To sign up for classes, call 413-350-5158 or register online at www.woolology.info.

Friday, Aug. 9 – “Textile art landscapes” taught by Chris Pellerin from 1 p.m. to 3 p.m. Class $35; Materials $9.

Saturday, Aug. 10 – “Sleepy barn owl” ornament-making workshop taught by Linda Repasky from 1 p.m. to 4:30 p.m. Class $35; Materials $20.

Saturday, Aug. 24 – Wool sunflower pin-making class from Noon to 4 p.m. Class $35; Materials $20.

Wednesday, Sept. 11 – Wool pumpkin-making class from 5 p.m. to 8 p.m. Class $25; Materials $15.

Sunday, Sept. 22 – Basketry workshop from 9 a.m. to 5 p.m. Students should bring scissors, a spray bottle for water, hand towel and tape measure. Class $125 (all materials and lunch included).

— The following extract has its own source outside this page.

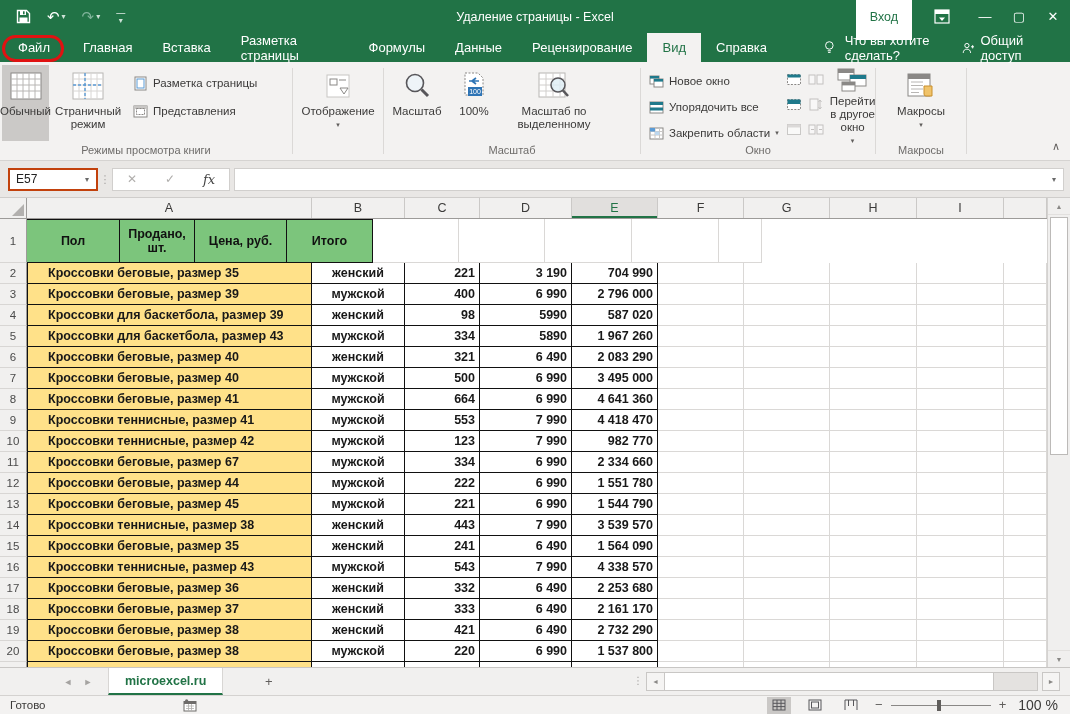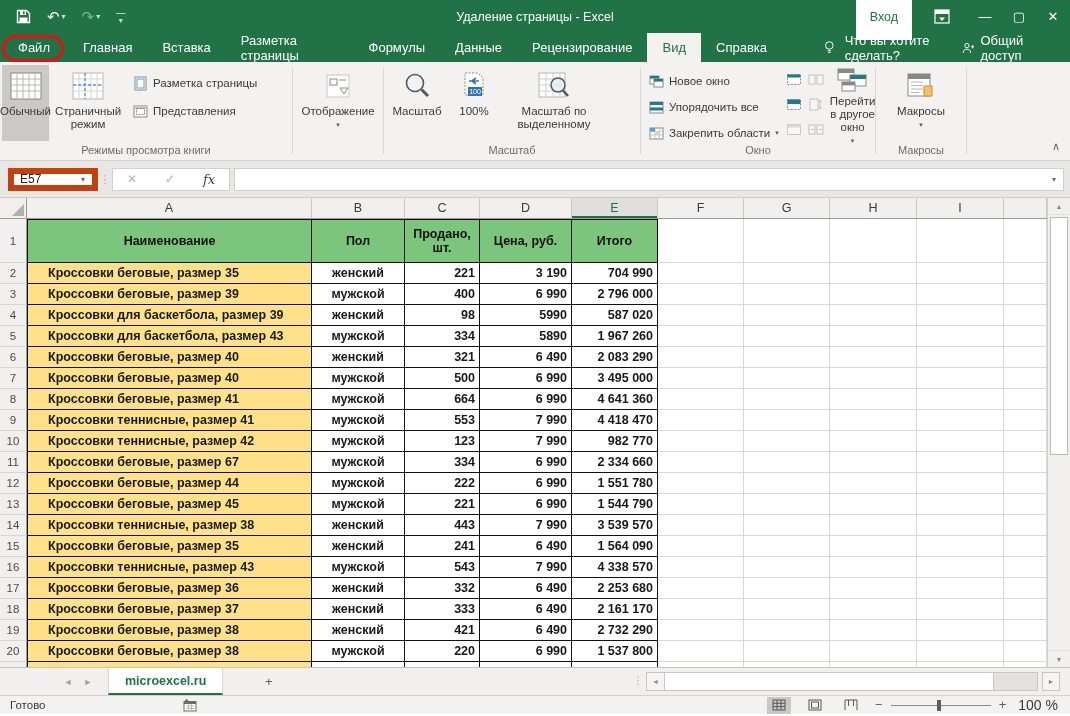"E57" .namebox { border: 6px solid #c2410c -> 2px solid #c2410c }
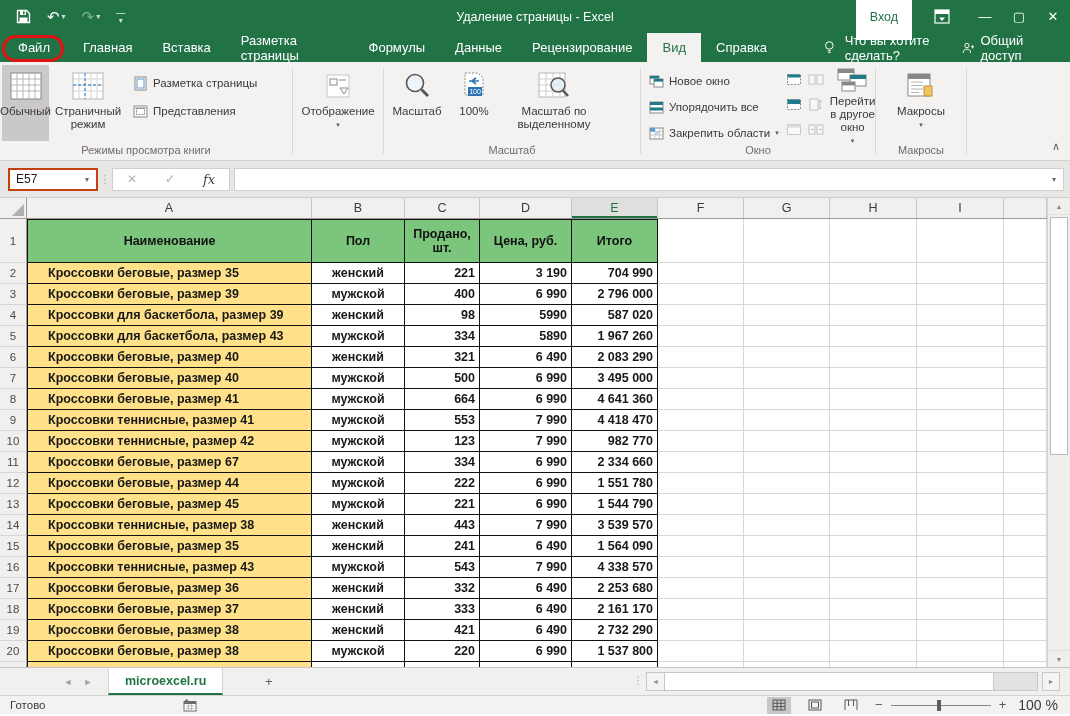"Наименование" div.hc { html: <div>Наименование</div> -> none }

Saturday and Sunday, Sept. 28 and 29 – Three-dimensional weaving taught by artist Martina Celerin from 10 a.m. to 5 p.m. Class $295 (all materials and lunch included).

Saturday, Oct. 5 – Felted autumn squirrel workshop taught by Linda Repasky from noon to 4:30 p.m. Class $40; Materials $22.

Saturday, Oct. 19 – Seasonly landscape needle-felting workshop from 1 p.m. to 3 p.m. Class $35 (all materials included).

Sunday, Nov. 10 – Felted wool “feather tree” workshop from 9 a.m. to 4 p.m. Class $125 (all materials and lunch included).

March 19 through 22, 2020 – Four-day felted gnome workshop taught by felt artist Siso from 10 a.m. to 6 p.m. Class $495.

April 24 through 27, 2020 – Four-day needle-felted doll workshop taught by Russian artist Anna Potapova from 9 a.m. to 6 p.m. Class $595.